[[ RECORD EXTRACTS, beginning ]]
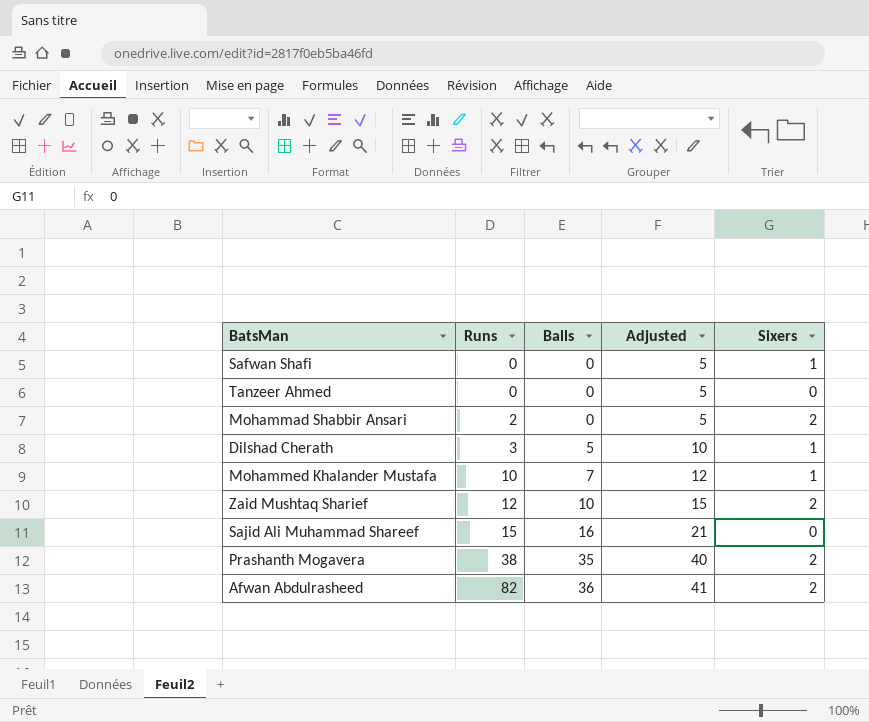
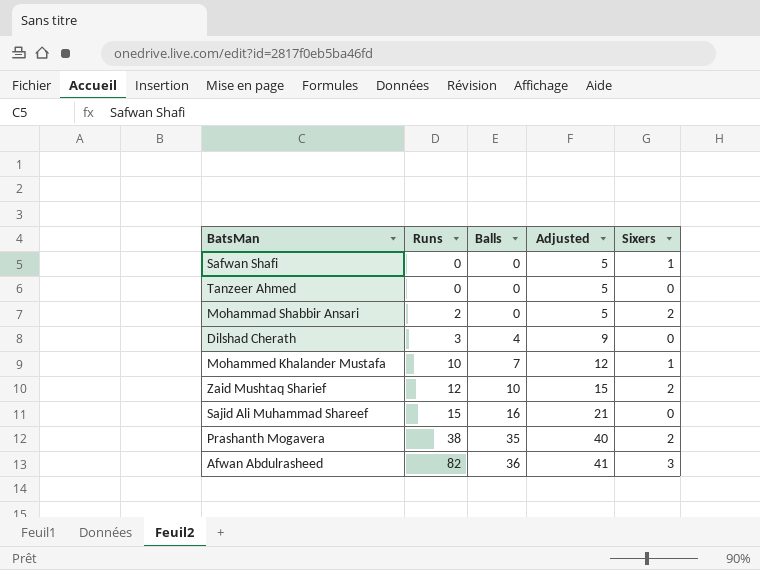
Dilshad Cherath | Balls: 5 -> 4
Dilshad Cherath | Adjusted: 10 -> 9
Dilshad Cherath | Sixers: 1 -> 0
Afwan Abdulrasheed | Sixers: 2 -> 3

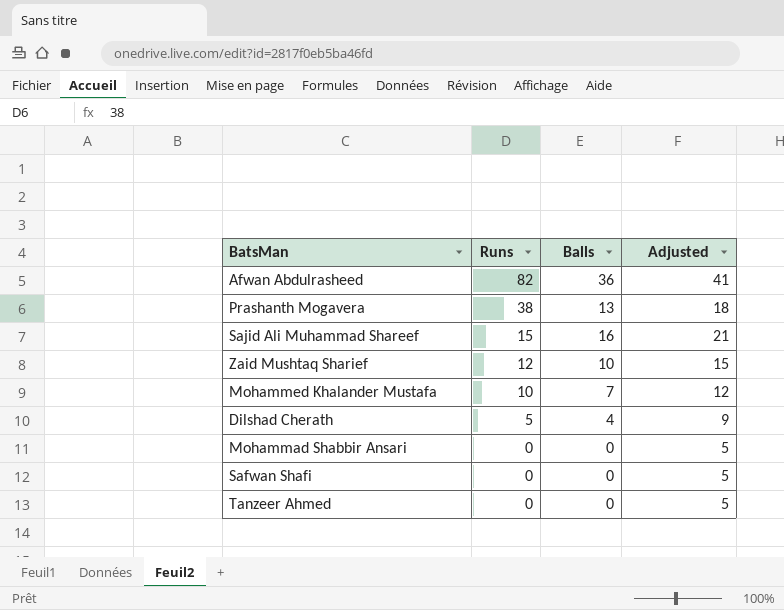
row order: Runs ascending -> Runs descending
column Sixers | position: 5 -> none
Prashanth Mogavera | Balls: 35 -> 13
Prashanth Mogavera | Adjusted: 40 -> 18
Dilshad Cherath | Runs: 3 -> 5
Mohammad Shabbir Ansari | Runs: 2 -> 0

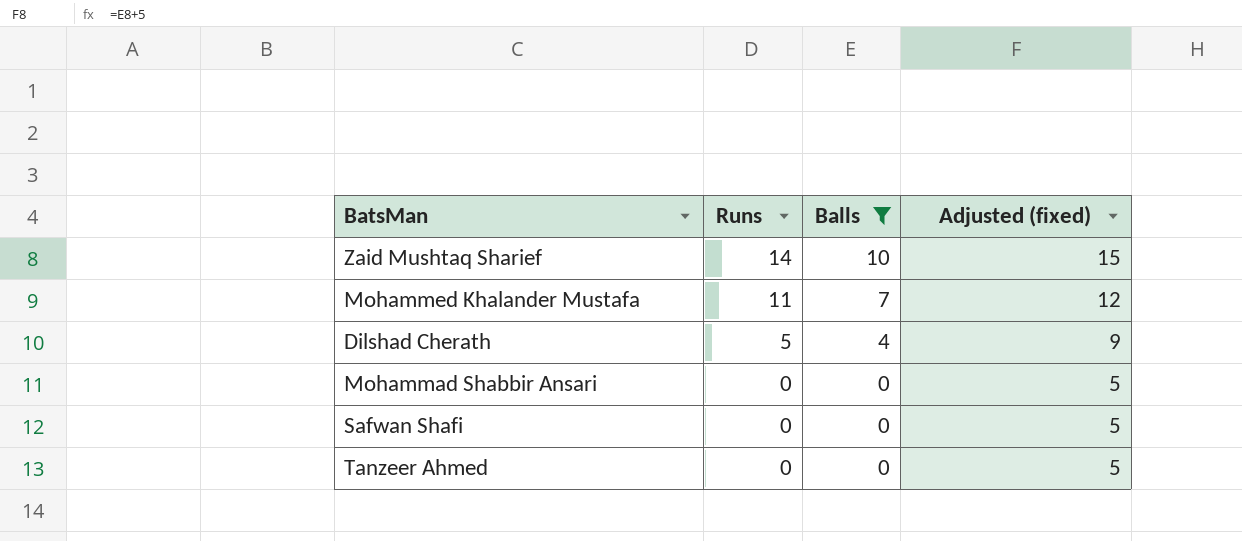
filter: none -> Balls <= 10
column name: Adjusted -> Adjusted (fixed)
Zaid Mushtaq Sharief | Runs: 12 -> 14
Mohammed Khalander Mustafa | Runs: 10 -> 11

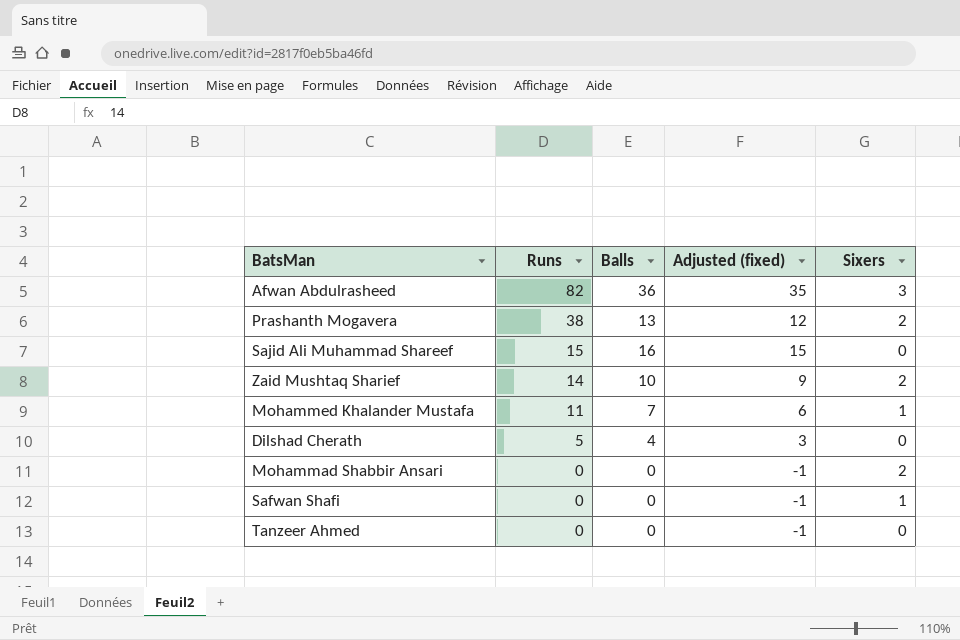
filter: Balls <= 10 -> none
column Adjusted (fixed) | formula: [Balls] + 5 -> [Balls] - 1
column Sixers | position: none -> 5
[[ RECORD EXTRACTS, end ]]
## YOUR OBJECTIVE
When a line in the data contains the string "Balls", copy that line.

## THE COMPLETED TASK
Dilshad Cherath | Balls: 5 -> 4
Prashanth Mogavera | Balls: 35 -> 13
filter: none -> Balls <= 10
filter: Balls <= 10 -> none
column Adjusted (fixed) | formula: [Balls] + 5 -> [Balls] - 1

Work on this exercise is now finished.